(Beginning of Data for analysis)
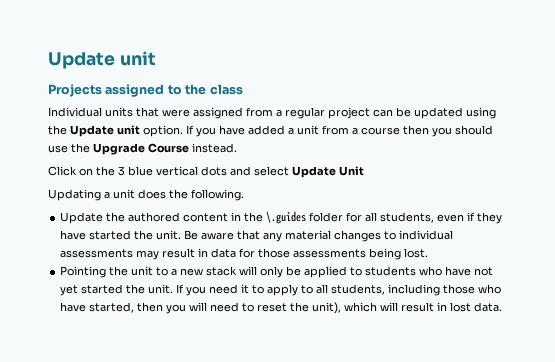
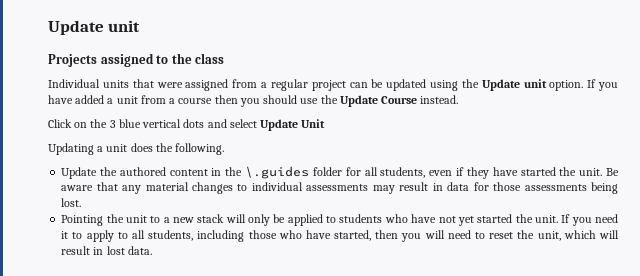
[93,143,145,155] Upgrade -> [339,95,378,107] Update
[312,302,342,314] unit), -> [537,231,561,241] unit,

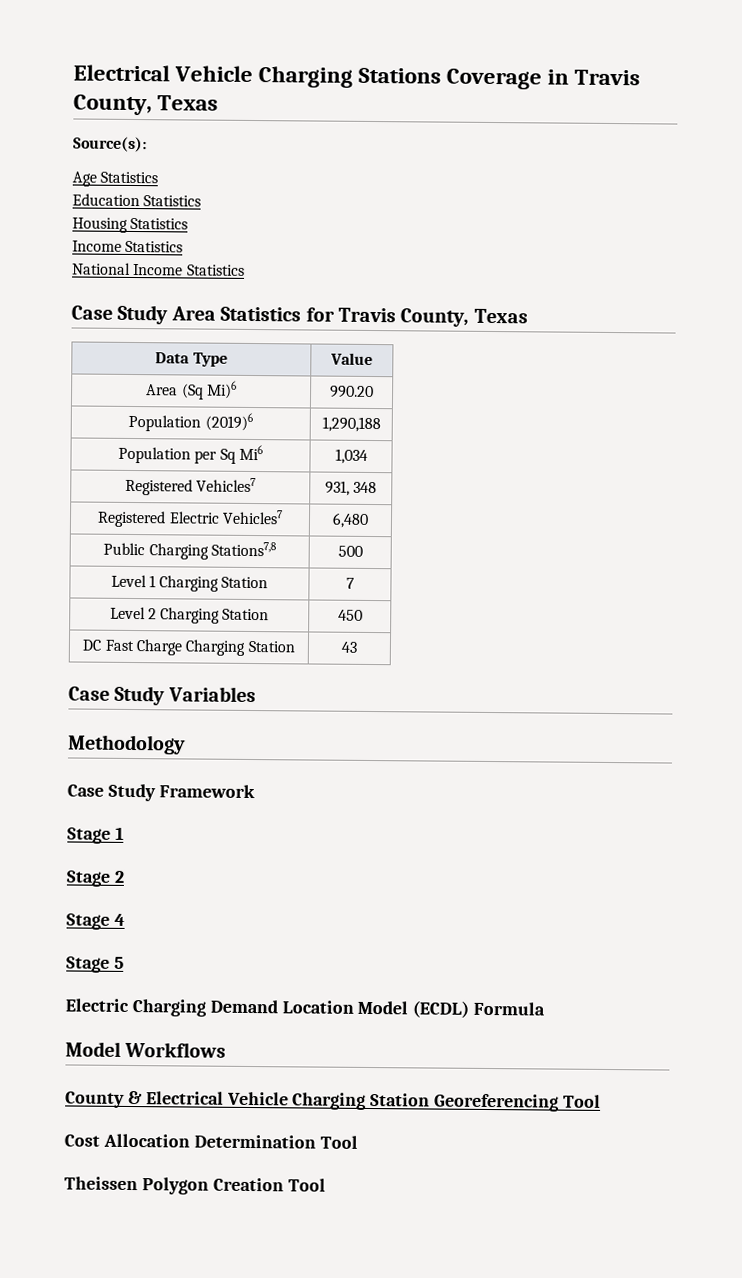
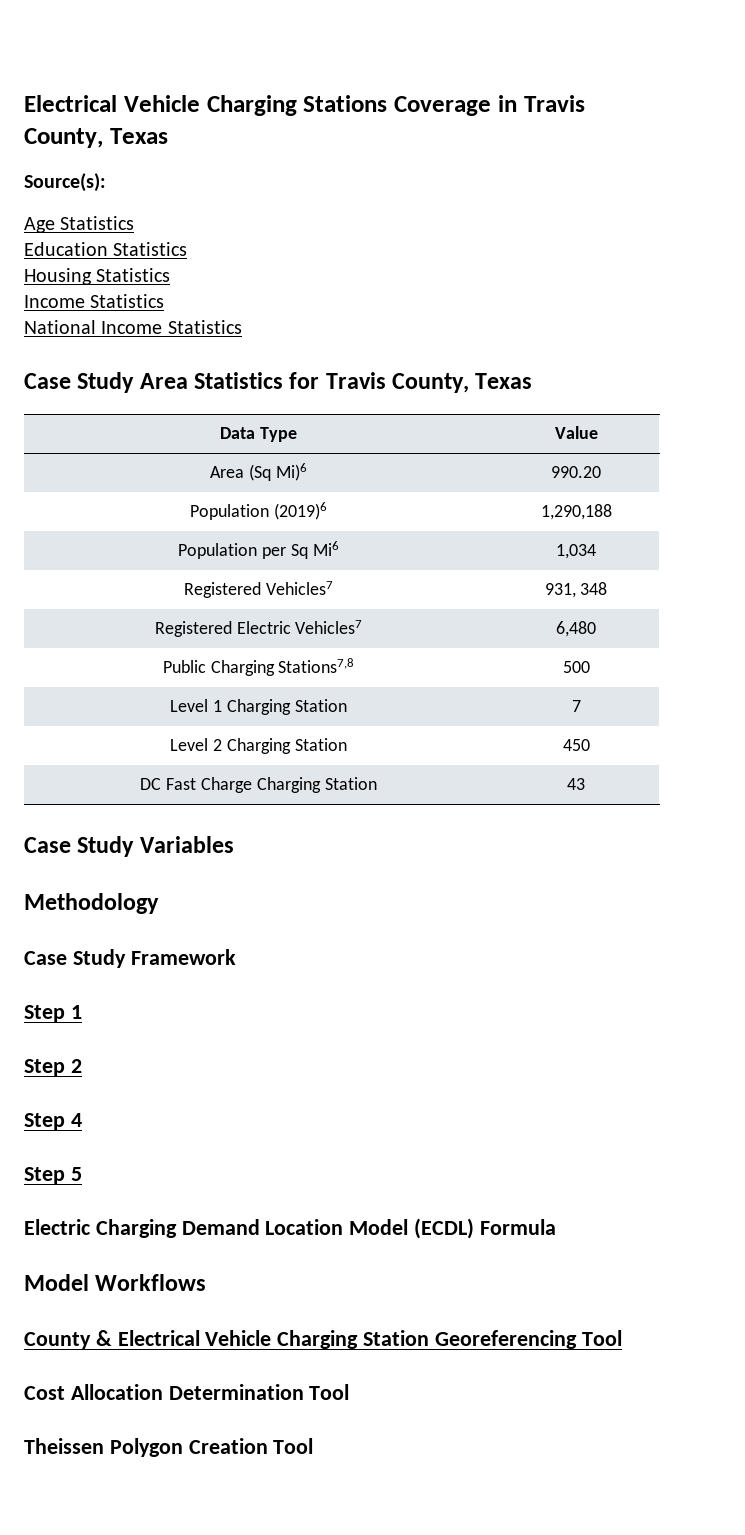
[67,827,111,844] Stage -> [24,1005,65,1022] Step
[66,870,111,887] Stage -> [24,1059,65,1076] Step
[66,913,110,930] Stage -> [24,1113,65,1130] Step
[66,956,110,973] Stage -> [24,1167,65,1184] Step

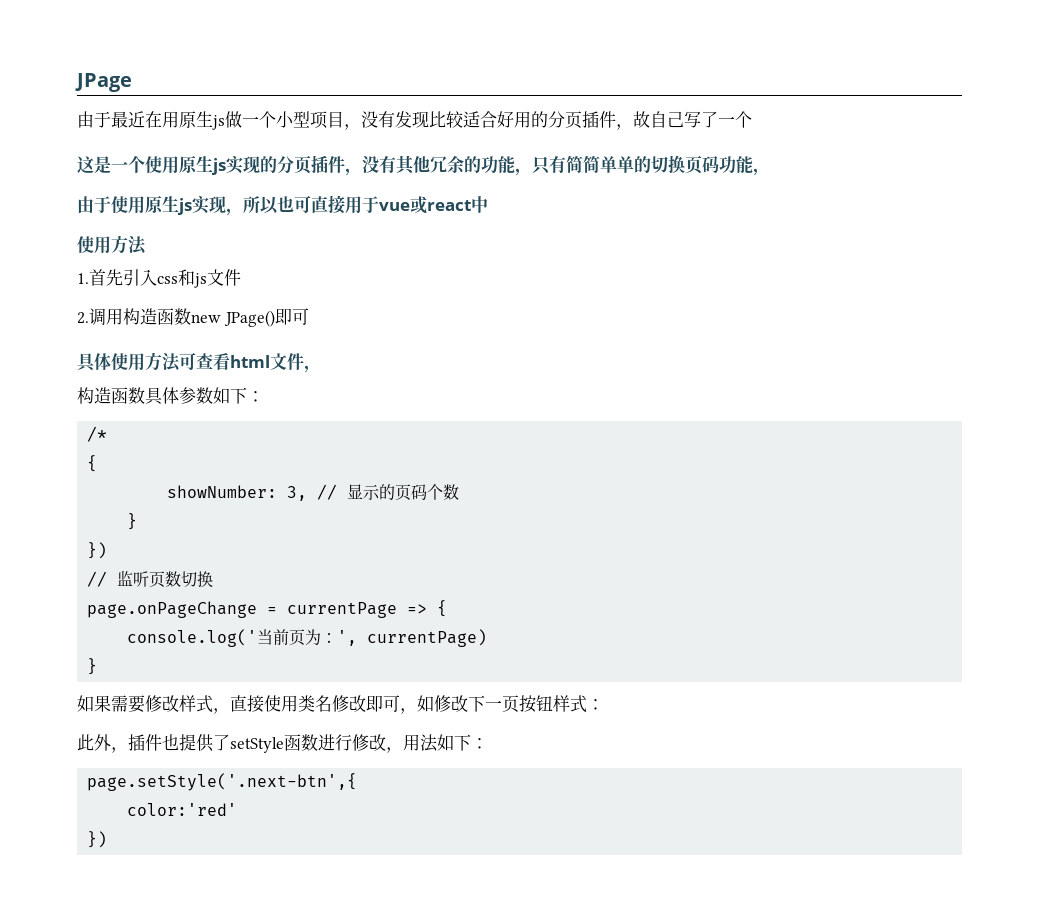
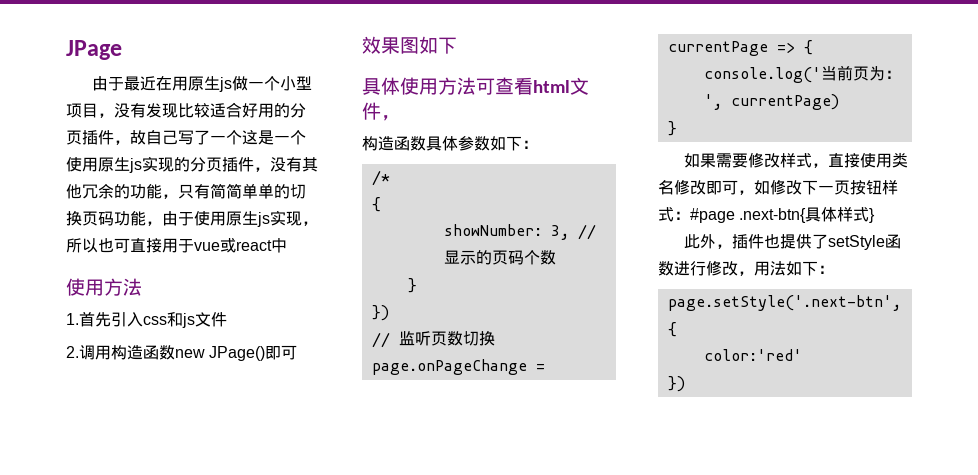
(752, 119) // -> (242, 137) none
(770, 172) // -> (162, 223) none
(309, 316) none -> [362,36,457,54] // 效果图如下
(604, 704) none -> [690,207,876,223] #page .next-btn{具体样式}

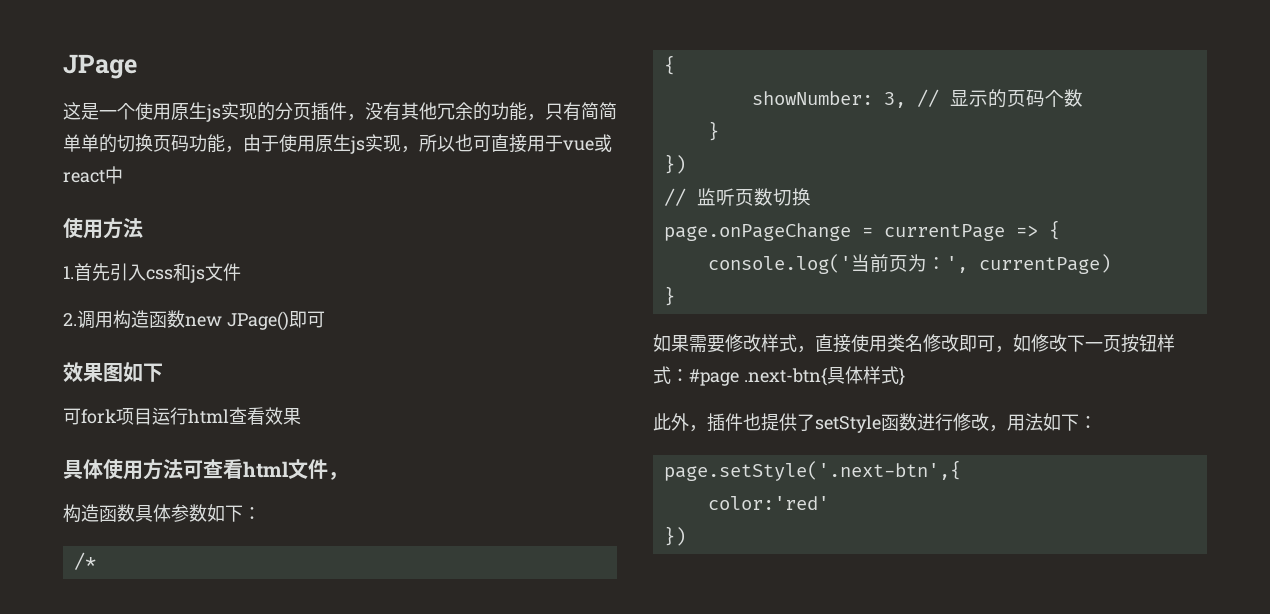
[91,76,312,92] [66,102,306,118] [66,130,242,145] 由于最近在用原生js做一个小型项目，没有发现比较适合好用的分页插件，故自己写了一个 -> (137, 66) none
(457, 45) none -> [63,407,301,425] // 可fork项目运行html查看效果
(End of Data for analysis)
Work to be completed: Nothing but the lines from the one that contains "[67,827,111,844] Stage ->" through the last line of the material should be written out, exactly. Omit pictures.

Response below:
[67,827,111,844] Stage -> [24,1005,65,1022] Step
[66,870,111,887] Stage -> [24,1059,65,1076] Step
[66,913,110,930] Stage -> [24,1113,65,1130] Step
[66,956,110,973] Stage -> [24,1167,65,1184] Step

(752, 119) // -> (242, 137) none
(770, 172) // -> (162, 223) none
(309, 316) none -> [362,36,457,54] // 效果图如下
(604, 704) none -> [690,207,876,223] #page .next-btn{具体样式}

[91,76,312,92] [66,102,306,118] [66,130,242,145] 由于最近在用原生js做一个小型项目，没有发现比较适合好用的分页插件，故自己写了一个 -> (137, 66) none
(457, 45) none -> [63,407,301,425] // 可fork项目运行html查看效果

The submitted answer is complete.